TASK OBJECTIVE | Every entry below must be retyped exactly, and the pictures must be left out.

EXTRACTED DATA |
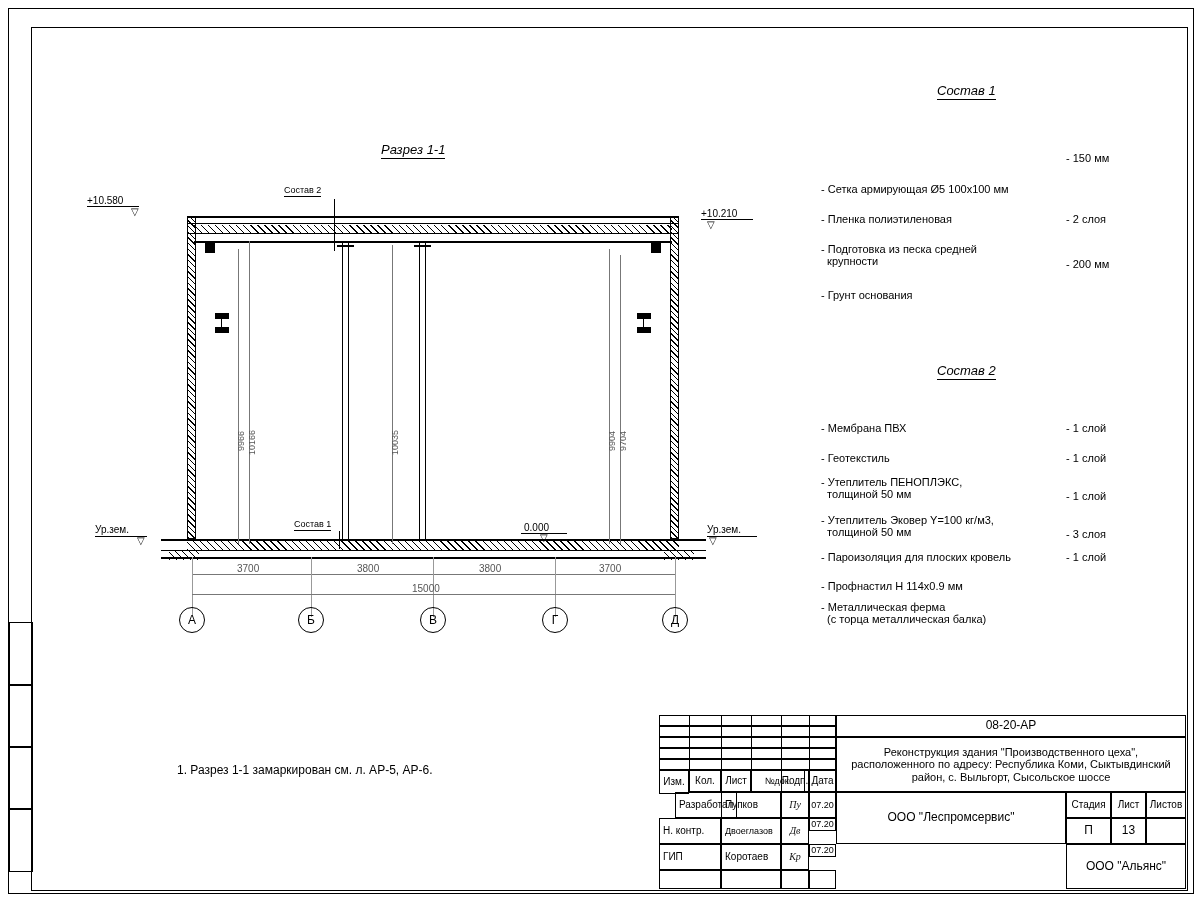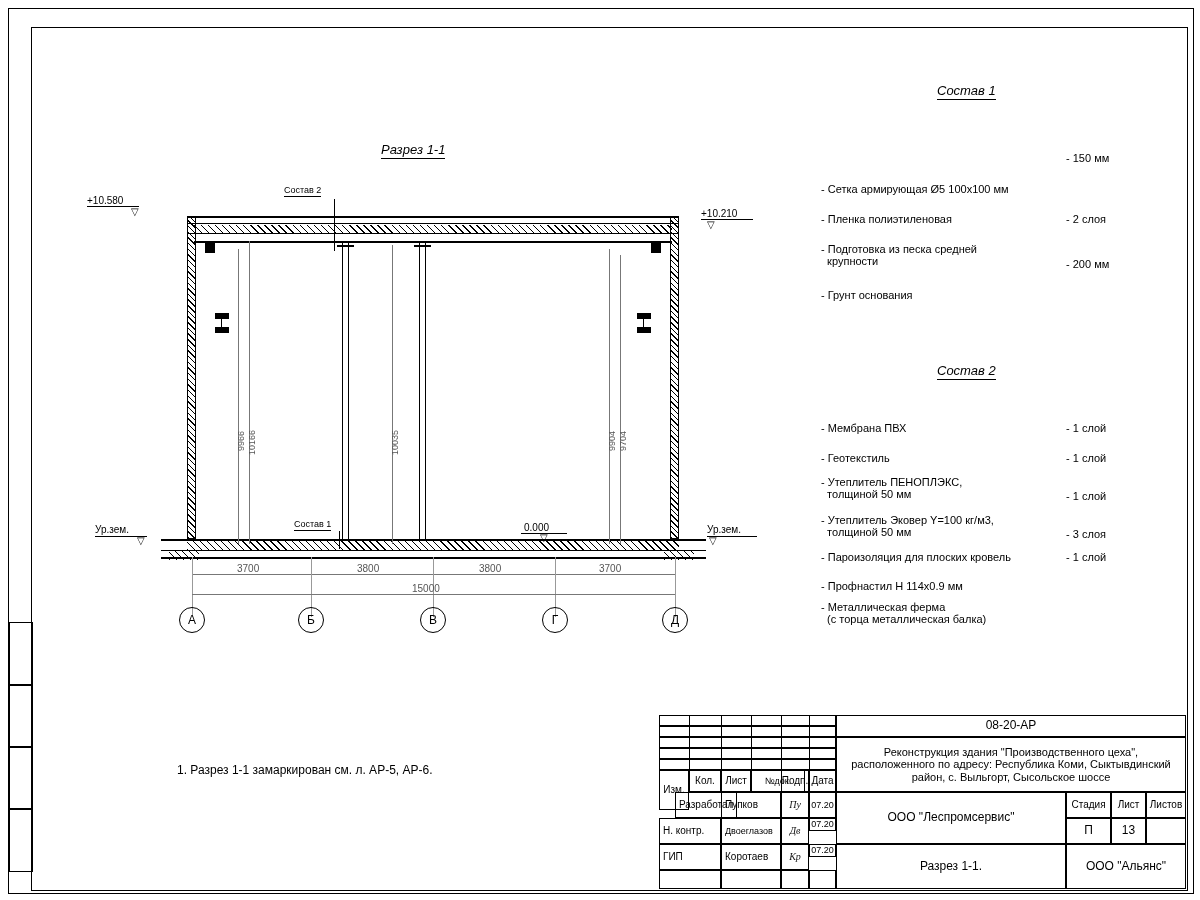--- a/index.html
+++ b/index.html
@@ -260,21 +260,21 @@
     <div class="cell" style="left:62px; top:0px; width:0px; height:55px; border-left:1px solid #000; border-top:0; border-right:0; border-bottom:0;"></div>
     <div class="cell" style="left:92px; top:0px; width:0px; height:55px; border-left:1px solid #000; border-top:0; border-right:0; border-bottom:0;"></div>
     <div class="cell" style="left:122px; top:0px; width:0px; height:55px; border-left:1px solid #000; border-top:0; border-right:0; border-bottom:0;"></div>
     <div class="cell" style="left:150px; top:0px; width:0px; height:55px; border-left:1px solid #000; border-top:0; border-right:0; border-bottom:0;"></div>
 
     <div class="cell" style="left:177px; top:0px; width:350px; height:22px; font-size:12px;">08-20-АР</div>
     <div class="cell" style="left:177px; top:22px; width:350px; height:55px; font-size:11px; white-space:pre-line;">Реконструкция здания "Производственного цеха",
 расположенного по адресу: Республика Коми, Сыктывдинский
 район, с. Выльгорт, Сысольское шоссе</div>
 
-    <div class="cell" style="left:0px; top:55px; width:30px; height:40px;">Изм.</div>
+    <div class="cell" style="left:0px; top:55px; width:30px; height:24px;">Изм.</div>
     <div class="cell" style="left:30px; top:55px; width:32px; height:22px;">Кол.</div>
     <div class="cell" style="left:62px; top:55px; width:30px; height:22px;">Лист</div>
     <div class="cell" style="left:92px; top:55px; width:54px; height:22px; font-size:9px;">№док.</div>
     <div class="cell" style="left:122px; top:55px; width:28px; height:22px;">Подп.</div>
     <div class="cell" style="left:150px; top:55px; width:27px; height:22px;">Дата</div>
 
     <div class="cell left" style="left:16px; top:77px; width:62px; height:26px;">Разработал</div>
     <div class="cell left" style="left:62px; top:77px; width:60px; height:26px;">Пупков</div>
     <div class="cell sig" style="left:122px; top:77px; width:28px; height:26px;">Пу</div>
     <div class="cell" style="left:150px; top:77px; width:27px; height:26px; font-size:9px;">07.20</div>
@@ -288,21 +288,20 @@
     <div class="cell left" style="left:62px; top:129px; width:60px; height:26px;">Коротаев</div>
     <div class="cell sig" style="left:122px; top:129px; width:28px; height:26px;">Кр</div>
     <div class="cell" style="left:150px; top:129px; width:27px; height:13px; font-size:9px;">07.20</div>
 
     <div class="cell left" style="left:0px; top:155px; width:62px; height:19px;"></div>
     <div class="cell left" style="left:62px; top:155px; width:60px; height:19px;"></div>
     <div class="cell" style="left:122px; top:155px; width:28px; height:19px;"></div>
     <div class="cell" style="left:150px; top:155px; width:27px; height:19px;"></div>
 
     <div class="cell" style="left:177px; top:77px; width:230px; height:52px; font-size:12px;">ООО "Леспромсервис"</div>
-    <div class="cell" style="left:177px; top:129px; width:230px; height:45px; font-size:12px;">Разрез 1-1.</div>
 
     <div class="cell" style="left:407px; top:77px; width:45px; height:26px; font-size:10px;">Стадия</div>
     <div class="cell" style="left:452px; top:77px; width:35px; height:26px; font-size:10px;">Лист</div>
     <div class="cell" style="left:487px; top:77px; width:40px; height:26px; font-size:10px;">Листов</div>
 
     <div class="cell" style="left:407px; top:103px; width:45px; height:26px; font-size:12px;">П</div>
     <div class="cell" style="left:452px; top:103px; width:35px; height:26px; font-size:12px;">13</div>
     <div class="cell" style="left:487px; top:103px; width:40px; height:26px; font-size:12px;"></div>
 
     <div class="cell" style="left:407px; top:129px; width:120px; height:45px; font-size:12px;">ООО "Альянс"</div>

RESPONSE AREA |
--- a/index.html
+++ b/index.html
@@ -260,21 +260,21 @@
     <div class="cell" style="left:62px; top:0px; width:0px; height:55px; border-left:1px solid #000; border-top:0; border-right:0; border-bottom:0;"></div>
     <div class="cell" style="left:92px; top:0px; width:0px; height:55px; border-left:1px solid #000; border-top:0; border-right:0; border-bottom:0;"></div>
     <div class="cell" style="left:122px; top:0px; width:0px; height:55px; border-left:1px solid #000; border-top:0; border-right:0; border-bottom:0;"></div>
     <div class="cell" style="left:150px; top:0px; width:0px; height:55px; border-left:1px solid #000; border-top:0; border-right:0; border-bottom:0;"></div>
 
     <div class="cell" style="left:177px; top:0px; width:350px; height:22px; font-size:12px;">08-20-АР</div>
     <div class="cell" style="left:177px; top:22px; width:350px; height:55px; font-size:11px; white-space:pre-line;">Реконструкция здания "Производственного цеха",
 расположенного по адресу: Республика Коми, Сыктывдинский
 район, с. Выльгорт, Сысольское шоссе</div>
 
-    <div class="cell" style="left:0px; top:55px; width:30px; height:40px;">Изм.</div>
+    <div class="cell" style="left:0px; top:55px; width:30px; height:24px;">Изм.</div>
     <div class="cell" style="left:30px; top:55px; width:32px; height:22px;">Кол.</div>
     <div class="cell" style="left:62px; top:55px; width:30px; height:22px;">Лист</div>
     <div class="cell" style="left:92px; top:55px; width:54px; height:22px; font-size:9px;">№док.</div>
     <div class="cell" style="left:122px; top:55px; width:28px; height:22px;">Подп.</div>
     <div class="cell" style="left:150px; top:55px; width:27px; height:22px;">Дата</div>
 
     <div class="cell left" style="left:16px; top:77px; width:62px; height:26px;">Разработал</div>
     <div class="cell left" style="left:62px; top:77px; width:60px; height:26px;">Пупков</div>
     <div class="cell sig" style="left:122px; top:77px; width:28px; height:26px;">Пу</div>
     <div class="cell" style="left:150px; top:77px; width:27px; height:26px; font-size:9px;">07.20</div>
@@ -288,21 +288,20 @@
     <div class="cell left" style="left:62px; top:129px; width:60px; height:26px;">Коротаев</div>
     <div class="cell sig" style="left:122px; top:129px; width:28px; height:26px;">Кр</div>
     <div class="cell" style="left:150px; top:129px; width:27px; height:13px; font-size:9px;">07.20</div>
 
     <div class="cell left" style="left:0px; top:155px; width:62px; height:19px;"></div>
     <div class="cell left" style="left:62px; top:155px; width:60px; height:19px;"></div>
     <div class="cell" style="left:122px; top:155px; width:28px; height:19px;"></div>
     <div class="cell" style="left:150px; top:155px; width:27px; height:19px;"></div>
 
     <div class="cell" style="left:177px; top:77px; width:230px; height:52px; font-size:12px;">ООО "Леспромсервис"</div>
-    <div class="cell" style="left:177px; top:129px; width:230px; height:45px; font-size:12px;">Разрез 1-1.</div>
 
     <div class="cell" style="left:407px; top:77px; width:45px; height:26px; font-size:10px;">Стадия</div>
     <div class="cell" style="left:452px; top:77px; width:35px; height:26px; font-size:10px;">Лист</div>
     <div class="cell" style="left:487px; top:77px; width:40px; height:26px; font-size:10px;">Листов</div>
 
     <div class="cell" style="left:407px; top:103px; width:45px; height:26px; font-size:12px;">П</div>
     <div class="cell" style="left:452px; top:103px; width:35px; height:26px; font-size:12px;">13</div>
     <div class="cell" style="left:487px; top:103px; width:40px; height:26px; font-size:12px;"></div>
 
     <div class="cell" style="left:407px; top:129px; width:120px; height:45px; font-size:12px;">ООО "Альянс"</div>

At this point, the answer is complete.